Por dez dias a reportagem de Pública tentou contato com os órgãos ligados ao governo e usina. O Ibama, a Aneel e o Grupo de Estudos disseram que não falam sobre licenciamentos em andamento. A Funai e a Empresa de Pesquisa Energética (EPE) alegaram falta de agenda. A Secretaria-Geral da Presidência não atendeu as solicitações da reportagem.

Na segunda semana de novembro, enquanto os mundurucus se preparavam para as primeiras reuniões da consulta, levaram um balde de água fria do ministro Gilberto Carvalho, chefe da Secretaria-Geral da Presidência. Em entrevista à BBC, Carvalho declarou que nada do que os indígenas digam vai impedir a construção da usina: “A consulta não é deliberativa. Ela deve ser feita para atender demandas, diminuir impactos. Mas não abriremos mão de construir [a usina do] Tapajós”.

A entrevista foi traduzida para o Munduruku durante reunião na aldeia Sawré Muybu, aquela que a usina vai alagar. Foi um dos poucos momentos em que conseguimos entender o que era dito, já que as palavras “ministro” e “diabo” aparentemente não têm tradução para o Munduruku.

Uma semana depois, quarenta homens e mulheres mundurucus marchavam em silêncio rumo à Funai de Itaituba. A três quarteirões do escritório, um guerreiro fez um sinal com o braço, ao que todos tiraram a camisa. Os traços do jabuti tinham sido reforçados, e agora davam a volta completa ao redor dos troncos e braços.

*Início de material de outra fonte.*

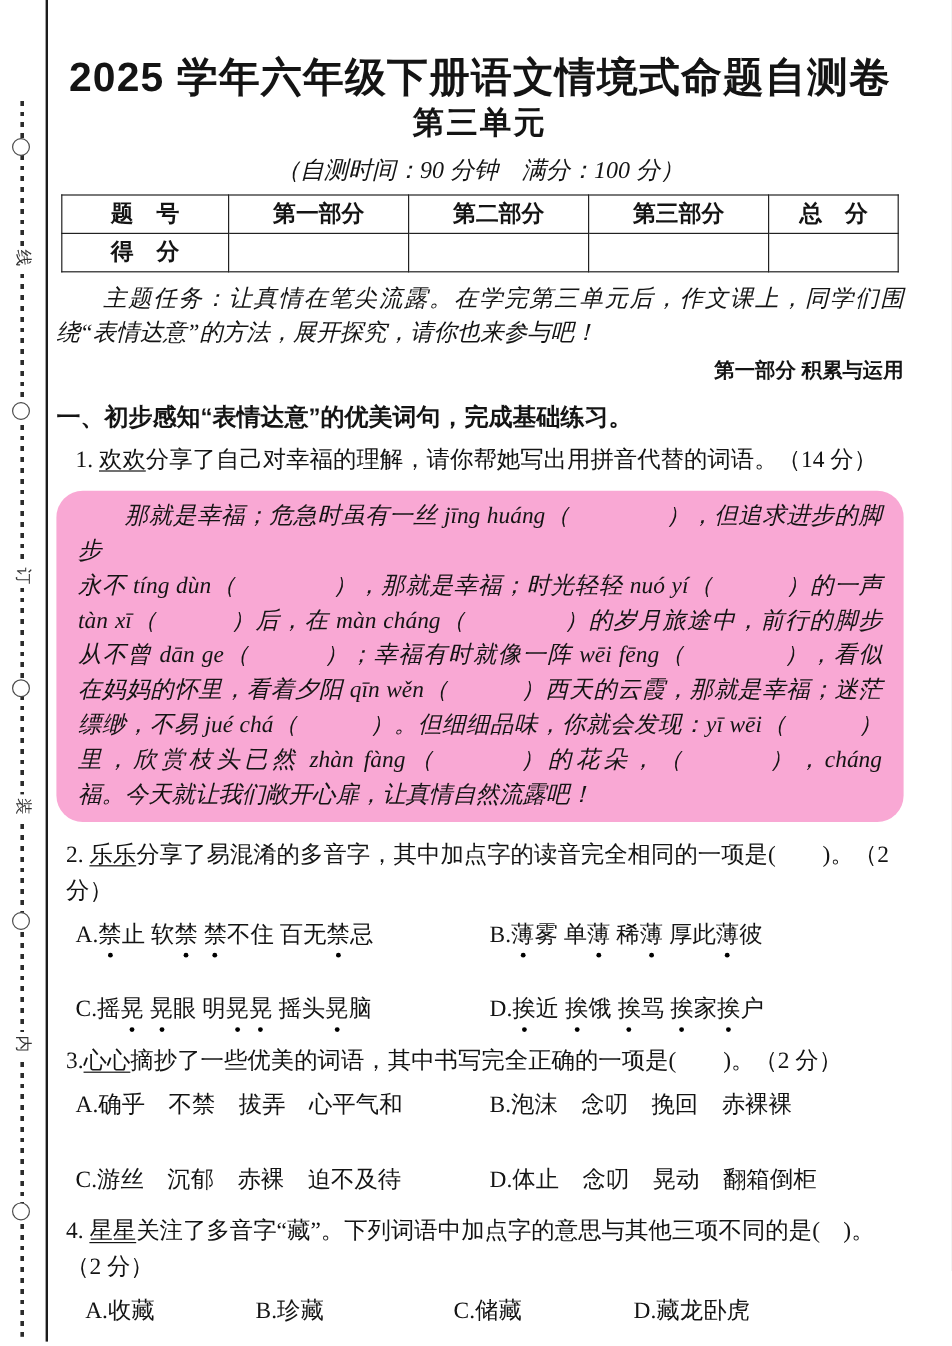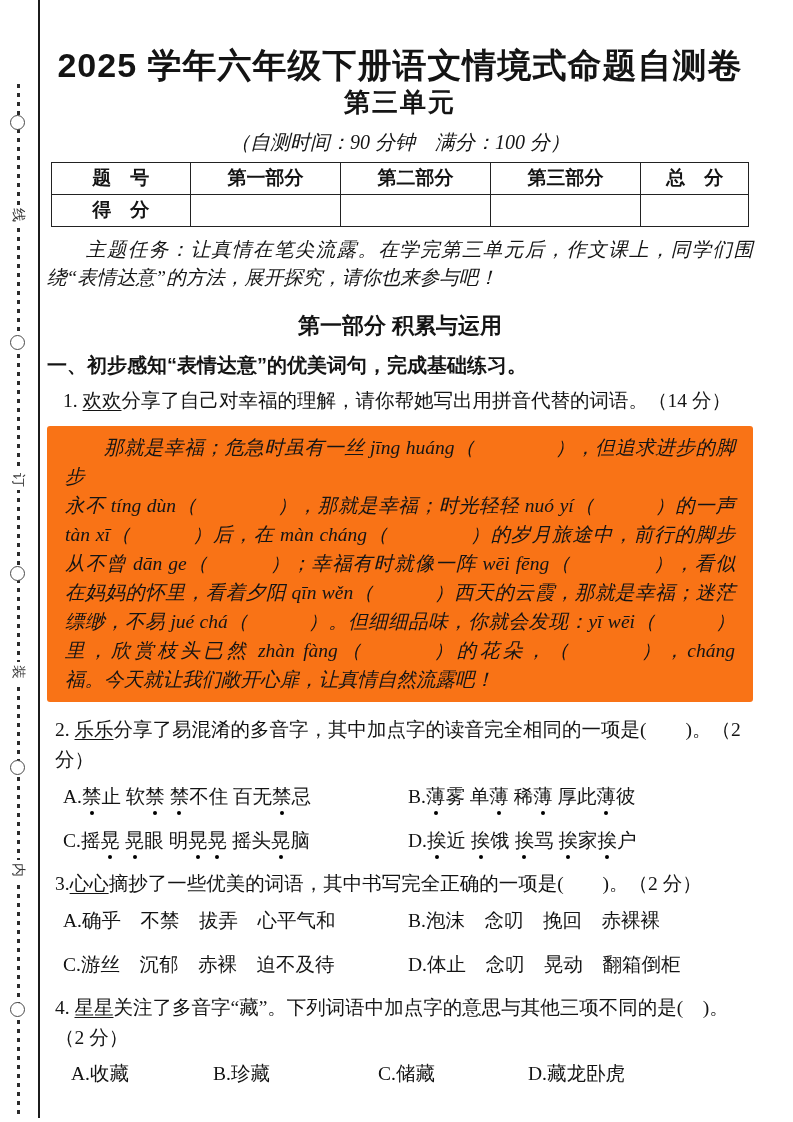--- a/index.html
+++ b/index.html
@@ -34,35 +34,35 @@
   table.score{width:99%;margin:7px auto 0;border-collapse:collapse;table-layout:fixed;}
   table.score td{
     border:1.2px solid #222;height:31px;text-align:center;font-size:19px;
     font-family:"Liberation Sans","DejaVu Sans",sans-serif;font-weight:600;padding:0;
   }
   table.score .c0{width:20%;} table.score .c1,table.score .c2,table.score .c3{width:21.5%;}
   table.score .c4{width:15.5%;}
   
   .theme{margin-top:9px;font-size:19.5px;line-height:28px;text-indent:2em;
     text-align:justify;font-style:italic;}
-  .part-heading{margin-top:21px;font-size:22px;line-height:25px;text-align:center;}
+  .part-heading{margin-top:4px;font-size:17px;line-height:25px;text-align:right;}
   .intro{margin-top:15px;font-size:20px;line-height:24px;}
   .stem{margin-top:11px;font-size:19.5px;line-height:25px;padding-left:16px;}
   
   .pbox{
-    margin-top:13px;background:#f97316;border-radius:3px;
+    margin-top:13px;background:#f9a8d4;border-radius:22px;
     padding:7px 18px 8px;font-style:italic;
   }
   .pline{font-size:19.5px;line-height:29px;text-align:justify;text-justify:inter-ideograph;}
   .pline.j{text-align-last:justify;}
   .pline.indent{text-indent:2em;}
   
   .qblock{margin-top:13px;padding-left:8px;}
   .qline{font-size:19.5px;line-height:30px;}
-  .opts2{display:grid;grid-template-columns:1fr 1fr;row-gap:14px;margin-top:7px;
+  .opts2{display:grid;grid-template-columns:1fr 1fr;row-gap:32px;margin-top:7px;
     font-size:19.5px;line-height:30px;padding-left:8px;}
   .opts2 .opt{white-space:nowrap;}
   .opts4{display:grid;grid-template-columns:142px 165px 150px auto;margin-top:6px;
     font-size:19.5px;line-height:30px;padding-left:16px;}
   
   .dot{position:relative;display:inline-block;}
   .dot::after{
     content:"";position:absolute;left:50%;bottom:-3px;width:4px;height:4px;
     margin-left:-2px;background:#000;border-radius:50%;
   }

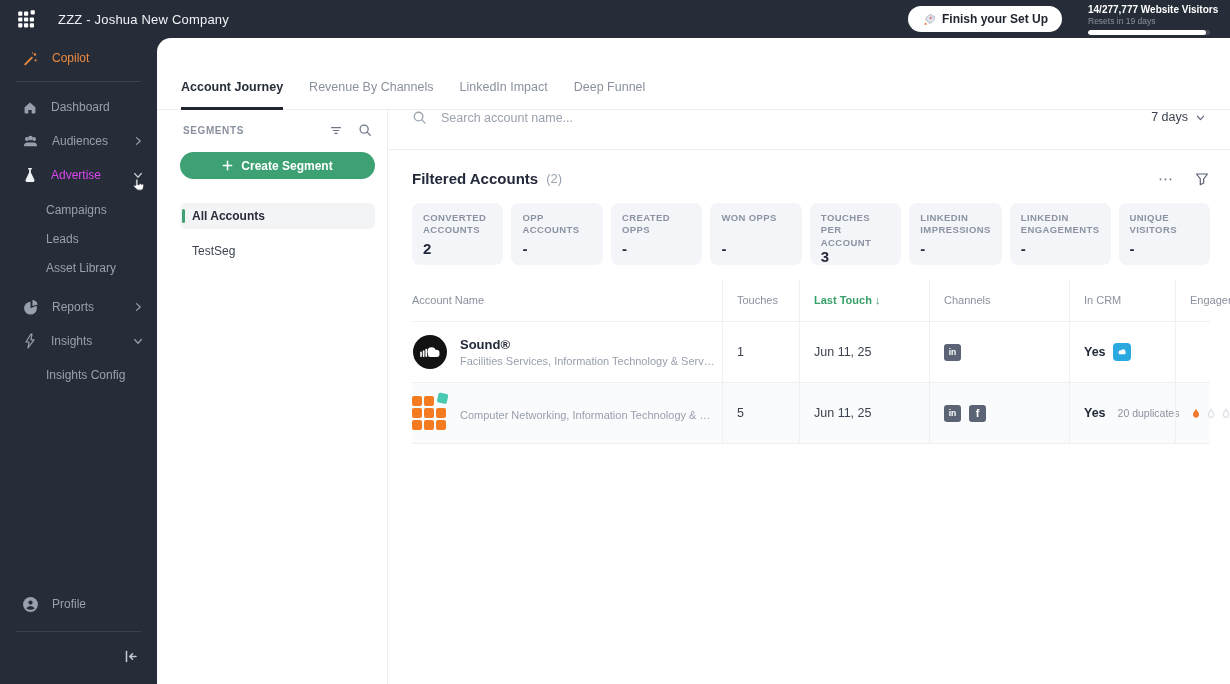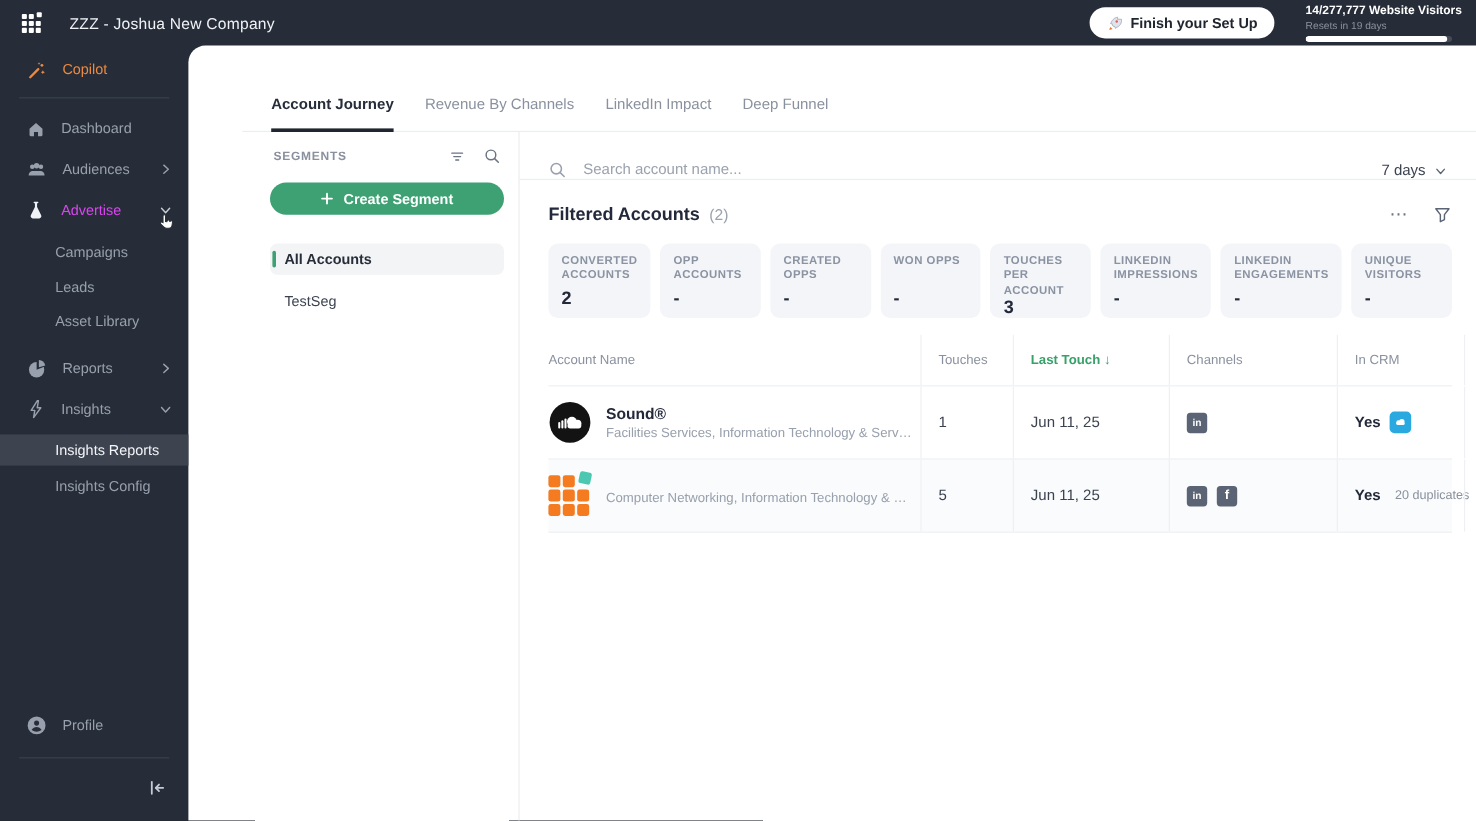--- a/index.html
+++ b/index.html
@@ -13,21 +13,21 @@
   .setup-btn{display:flex;align-items:center;gap:7px;background:#fff;border:none;border-radius:15px;height:26px;padding:0 14px;font-family:inherit;font-size:12px;font-weight:700;color:#20262f;cursor:pointer;}
   .visitors{width:122px;margin:0 4px 0 14px;}
   .v-title{color:#fff;font-size:10px;font-weight:700;white-space:nowrap;}
   .v-sub{color:#8b929e;font-size:8.5px;margin-top:1px;}
   .v-track{margin-top:4px;height:5px;border-radius:3px;background:#454c58;overflow:hidden;}
   .v-fill{height:100%;width:97%;background:#fff;border-radius:3px;}
 
   
   .content{display:flex;height:646px;}
   .sidebar{position:relative;width:157px;flex:none;padding-top:2px;color:#98a0ad;font-size:12px;}
-  .main{flex:1;background:#fff;border-radius:14px 0 0 0;display:flex;flex-direction:column;min-width:0;padding-left:45px;}
+  .main{flex:1;background:#fff;border-radius:14px 0 0 0;display:flex;flex-direction:column;min-width:0;}
 
   
   .side-item{position:relative;height:34px;display:flex;align-items:center;gap:13px;padding-left:22px;cursor:pointer;}
   .side-item .lbl{font-weight:500;}
   .side-item.copilot{height:36px;color:#ed8a3f;}
   .side-item.bright{color:#d946ef;}
   .side-divider{border-top:1px solid #3a414c;margin:5px 16px;}
   .side-children{margin-top:3px;}
   .side-child{height:29px;display:flex;align-items:center;padding-left:46px;cursor:pointer;}
   .side-sub{height:26px;display:flex;align-items:center;padding-left:46px;cursor:pointer;margin-top:4px;}
@@ -54,21 +54,21 @@
   .icon-btn{background:none;border:none;padding:0;cursor:pointer;display:flex;}
   .create-btn{width:100%;height:27px;margin-top:2px;background:#3da173;color:#fff;border:none;border-radius:14px;font-family:inherit;font-size:12px;font-weight:700;display:flex;align-items:center;justify-content:center;gap:8px;cursor:pointer;}
   .seg-list{margin-top:24px;}
   .seg-item{position:relative;height:26px;display:flex;align-items:center;padding-left:12px;font-size:12px;color:#3c4350;border-radius:6px;cursor:pointer;}
   .seg-item.selected{background:#f3f4f6;color:#272d39;font-weight:700;}
   .seg-item.selected::before{content:"";position:absolute;left:2px;top:6px;bottom:6px;width:3px;border-radius:2px;background:#3da173;}
   .seg-item + .seg-item{margin-top:9px;}
 
   
   .right{flex:1;min-width:0;display:flex;flex-direction:column;}
-  .search-row{height:40px;display:flex;align-items:flex-end;gap:12px;padding:0 24px;border-bottom:1px solid #ebedf0;flex:none;}
+  .search-row{height:40px;display:flex;align-items:flex-start;gap:12px;padding:0 24px;border-bottom:1px solid #ebedf0;flex:none;}
   .search-input{flex:1;border:none;outline:none;background:transparent;font-family:inherit;font-size:12.5px;color:#3c4350;}
   .search-input::placeholder{color:#9aa2ae;}
   .date-range{display:flex;align-items:center;gap:7px;font-size:12.5px;font-weight:500;color:#3c4350;cursor:pointer;margin-left:auto;white-space:nowrap;}
 
   .content-pad{padding:20px 20px 0 24px;}
   .filtered-header{display:flex;align-items:center;}
   .f-title{font-size:15px;font-weight:700;color:#23293a;}
   .f-count{font-size:13px;color:#9aa2ae;margin-left:8px;}
   .f-actions{margin-left:auto;display:flex;align-items:center;gap:20px;}
   .more-glyph{font-size:15px;color:#6b7483;letter-spacing:1px;line-height:1;}
@@ -240,23 +240,20 @@
                 <polygon points="9,1 4,9 7,9 6,15 12,6.8 9,6.8 10,1" fill="none" stroke="#98a0ad" stroke-width="1.2" stroke-linejoin="round"></polygon>
               </svg>
           </span>
           <span class="lbl">Insights</span>
           <span class="chev">
               <svg width="12" height="12" viewBox="0 0 16 16">
                 <polyline points="3.5,6 8,11 12.5,6" fill="none" stroke="#98a0ad" stroke-width="1.6" stroke-linecap="round" stroke-linejoin="round"></polyline>
               </svg>
             </span>
         </div>
-        <div class="side-sub active">
-            <span>Insights Reports</span>
-          </div>
         <div class="side-sub">
             <span>Insights Config</span>
           </div>
       </div>
 
       <div class="side-bottom-wrap">
         <div class="side-item">
           <span style="display:flex;">
             <svg width="17" height="17" viewBox="0 0 16 16">
                 <circle cx="8" cy="8" r="7" fill="#98a0ad"></circle>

O grupo entrou na Funai e confiscou as chaves das portas e dos carros, exigindo a publicação do relatório de demarcação. “Queremos que Brasília demarque logo nossa terra, nós sabemos cuidar dela melhor que o Ibama ou ICMBio”, disse o cacique Juarez em referência aos encontros com madeireiros e garimpeiros. Depois de sete horas de negociação, tudo o que conseguiram foi uma agenda de reunião com o novo presidente interino da Funai, Flávio Chiarelli Azevedo, para dali a oito dias. “Para ouvir as mesmas coisas de sempre?”, questionou Juarez. “Não vamos”. O grupo logo percebeu que o governo não estava muito preocupado com a ocupação da Funai de Itaituba e decidiu retornar à aldeia.

Apesar dos riscos de confronto, eles voltaram à autodemarcação. A etapa final será expulsar os madeireiros e garimpeiros, o que já foi feito por aldeias do rio das Tropas. Sem as respostas que precisam do estado, os mundurucus concluem que resta a eles defender seu território. Seja qual for o invasor.